Sexual Harassment

Counsel from an Akron Employment Attorney with Years of Experience in Sexual Harassment Claims

Linnen Co., L.P.A. has had substantial experience and great success in protecting the rights of clients in Akron, Summit County and Northeastern Ohio who have been the victims of sexual harassment in the workplace. An employer has obligations under both federal and Ohio law to provide a workplace that is free from sexual harassment. Sexual harassment is based upon the conduct of a supervisor, coworker or possibly a non-employee — such as a supplier or client of the employer — which creates a hostile, offensive or intimidating work environment based upon the employee’s sex. The courts recognize sexual harassment in the form of “hostile environment" and “quid pro quo." Some cases could involve both types of sexual harassment.

Hostile Work Environment

To establish a hostile work environment, the employee must show that:

  1. the harassment was unwelcomed,
  2. the harassment was based on sex,
  3. the harassing conduct was sufficiently severe or pervasive to affect the terms, conditions, or privileges of employment or any matter directly or indirectly related to employment, and
  4. either (a) the harassment was committed by a supervisor, or (b) the employer, through its agents or supervisor personnel, knew or should have known of the harassment and failed to take immediate and appropriate corrective action.

Quid Pro Quo

Quid pro quo sexual harassment is when a supervisor or business owner offers tangible job benefits in exchange for some form of sexual interaction with the employee, or when there is a threat of tangible job detriments if the employee does not comply with the requested sexual favors.
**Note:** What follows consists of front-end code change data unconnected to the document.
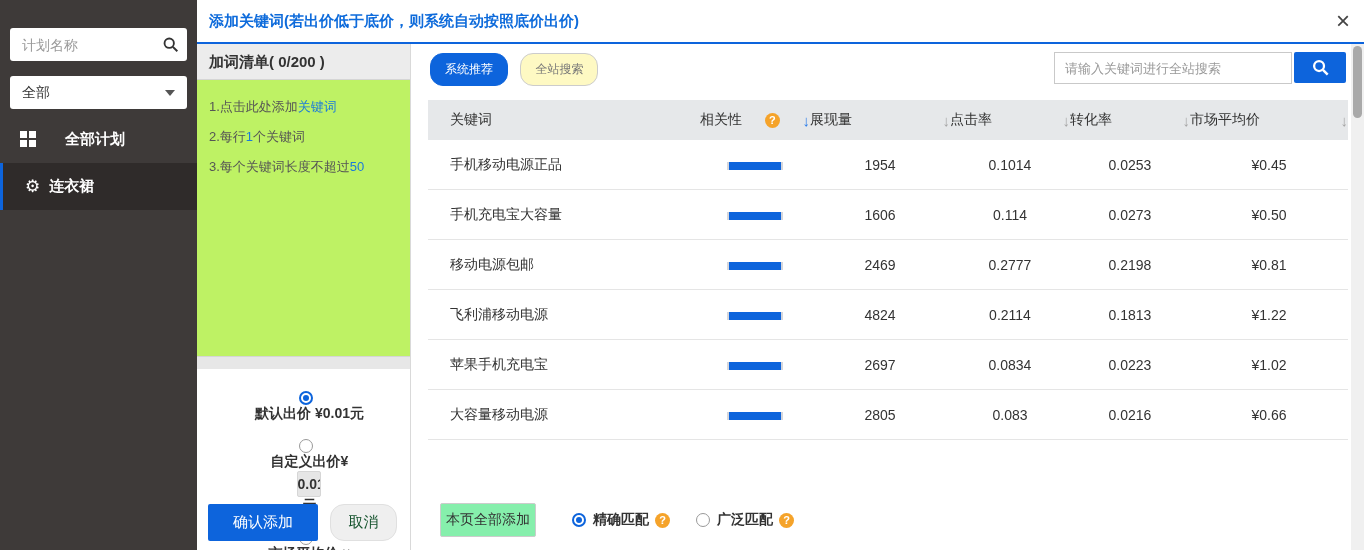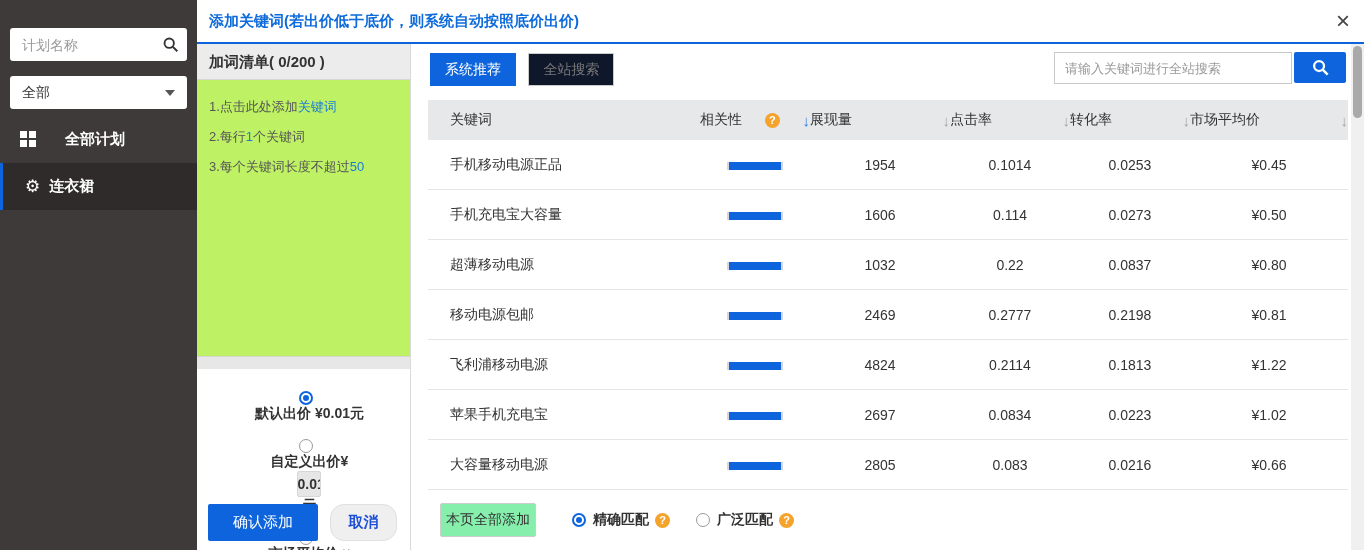--- a/index.html
+++ b/index.html
@@ -70,8 +70,8 @@
   
   .main { position:absolute; left:231px; top:44px; width:920px; height:506px; background:#fff; }
   .toolbar { position:absolute; left:0; top:0; width:100%; height:56px; }
-  .tab { display:inline-block; height:33px; line-height:31px; padding:0 14px; font-size:14px;
-    border-radius:0; vertical-align:top; }
+  .tab { display:inline-block; height:33px; line-height:31px; padding:0 14px; font-size:12px;
+    border-radius:13px; vertical-align:top; }
   .tab.active { background:#0d64dc; color:#fff; border:1px solid #0d64dc; margin:9px 0 0 2px; }
   .tab.idle { background:#0f172a; color:#777; border:1px solid #ccc; margin:9px 0 0 8px; }
   .search-group { position:absolute; right:2px; top:8px; display:flex; }

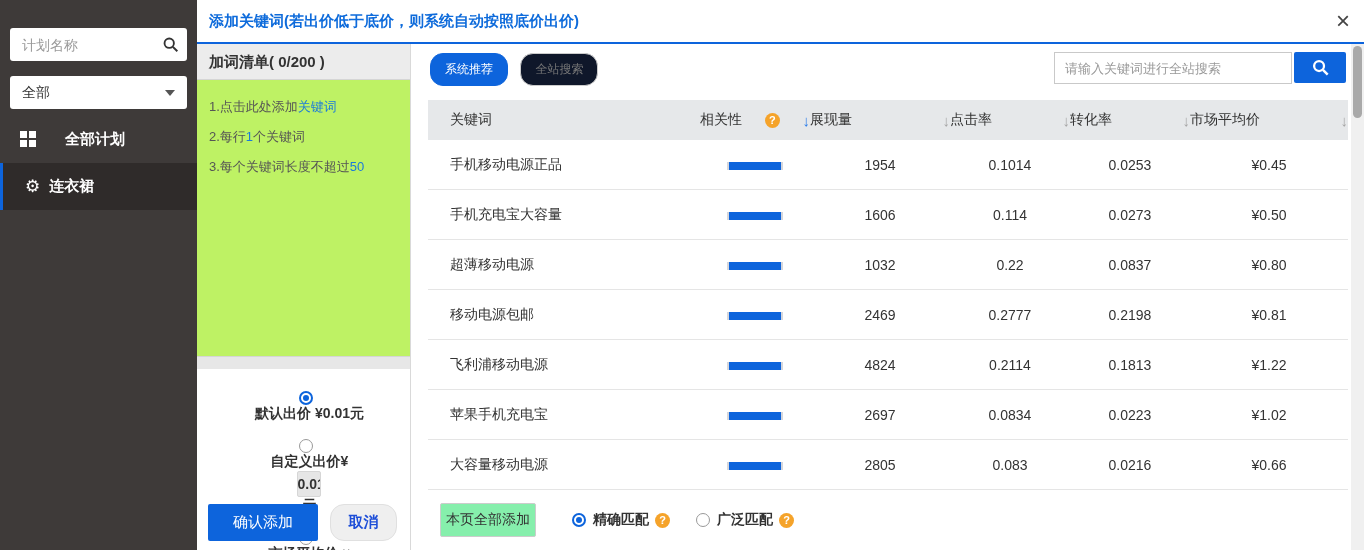--- a/index.html
+++ b/index.html
@@ -73,7 +73,7 @@
   .tab { display:inline-block; height:33px; line-height:31px; padding:0 14px; font-size:12px;
     border-radius:13px; vertical-align:top; }
   .tab.active { background:#0d64dc; color:#fff; border:1px solid #0d64dc; margin:9px 0 0 2px; }
-  .tab.idle { background:#0f172a; color:#777; border:1px solid #ccc; margin:9px 0 0 8px; }
+  .tab.idle { background:#fef9c3; color:#777; border:1px solid #ccc; margin:9px 0 0 8px; }
   .search-group { position:absolute; right:2px; top:8px; display:flex; }
   .kw-search { width:238px; height:31px; border:1px solid #c9c9c9; padding:15px 10px;
     font-size:13px; color:#333; outline:none; font-family:inherit; }

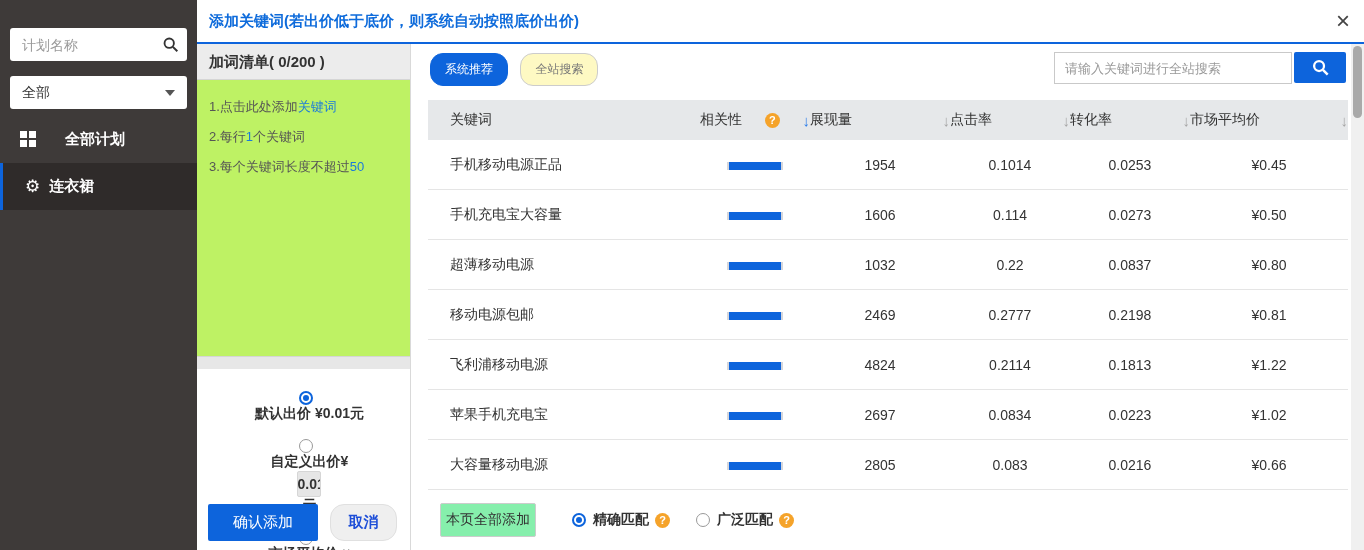--- a/index.html
+++ b/index.html
@@ -247,14 +247,6 @@
             <div class="cell num">¥0.50</div>
           </div>
           <div class="t-row">
-            <div class="cell kw">超薄移动电源</div>
-            <div class="cell rel"><span class="bar-track"><span class="bar-fill"></span></span></div>
-            <div class="cell num">1032</div>
-            <div class="cell num">0.22</div>
-            <div class="cell num">0.0837</div>
-            <div class="cell num">¥0.80</div>
-          </div>
-          <div class="t-row">
             <div class="cell kw">移动电源包邮</div>
             <div class="cell rel"><span class="bar-track"><span class="bar-fill"></span></span></div>
             <div class="cell num">2469</div>

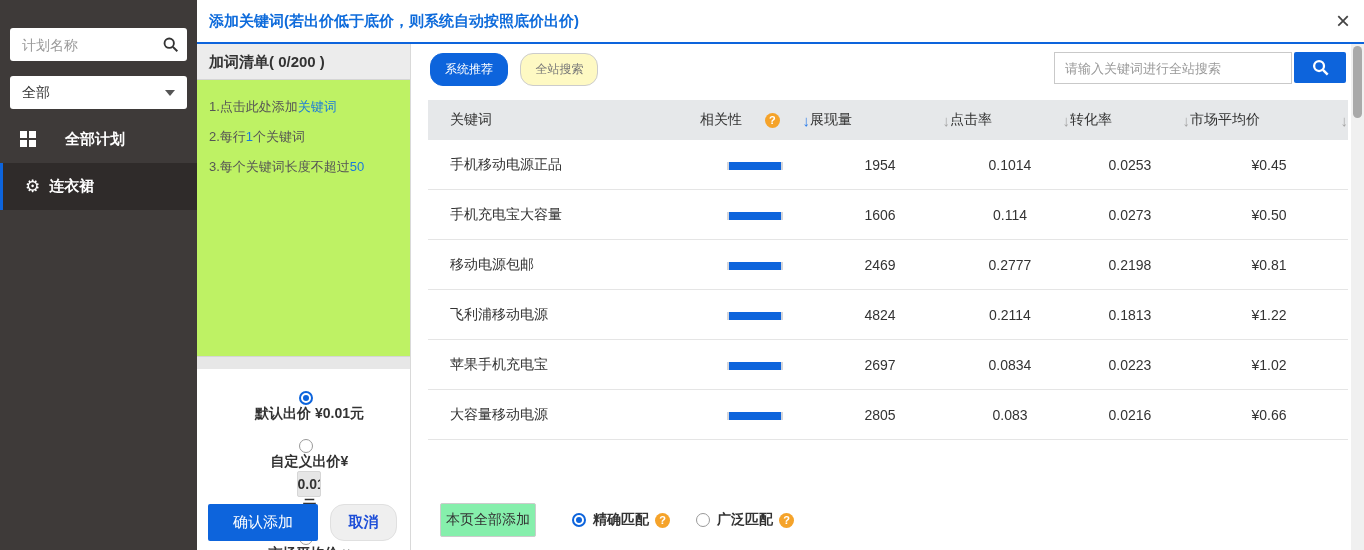--- a/index.html
+++ b/index.html
@@ -64,8 +64,8 @@
   .btn-row { position:absolute; left:11px; top:135px; display:flex; }
   .btn-confirm { width:110px; height:37px; background:#0d64dc; color:#fff; border:none;
     font-size:15px; font-family:inherit; border-radius:2px; }
-  .btn-cancel { width:67px; height:37px; background:#efefef; color:#1d4ed8; border:1px solid #e0e0e0;
-    font-size:15px; font-family:inherit; border-radius:14px; margin-left:12px;font-weight:bold; }
+  .btn-cancel { width:67px; height:37px; background:#efefef; color:#14532d; border:1px solid #e0e0e0;
+    font-size:15px; font-family:inherit; border-radius:14px; margin-left:12px; }
 
   
   .main { position:absolute; left:231px; top:44px; width:920px; height:506px; background:#fff; }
For quid pro quo sexual harassment to occur, there is no requirement for a “job benefit or detriment."

How to Bring a Sexual Harassment Claim

Sexual harassment under federal law is based on Title VII of the Civil Rights Act of 1964, 42 U.S.C. § 2000e, et. seq. Title VII makes it unlawful for an employer to discriminate against an employee on the basis of sex and the U.S. Supreme Court has ruled that sexual harassment is a form of unlawful sex discrimination. In order to bring an action under Title VII, the employee is required to file an administrative claim with either the Equal Employment Opportunity Commission (EEOC) or with the Ohio Civil Rights Commission (OCRC). An employee has a total of 300 days to file with the EEOC, but only 180 days to file a claim with the OCRC. Ohio is a dual filing state, so if an employee files a charge with the OCRC, a claim will be automatically initiated with the EEOC as well and the OCRC will perform an investigation.

Ohio Sexual Harassment Lawsuits

An employee may also file a sexual harassment claim under Ohio statutory law or under Ohio common law. Ohio Revised Code § 4112.01 et. seq., prohibits discrimination on the basis of race, color, religion, national origin, disability, age, sex and ancestry. In addition to applying law that has been decided in the Ohio courts, an Ohio court will apply federal law under Title VII in sexual harassment cases.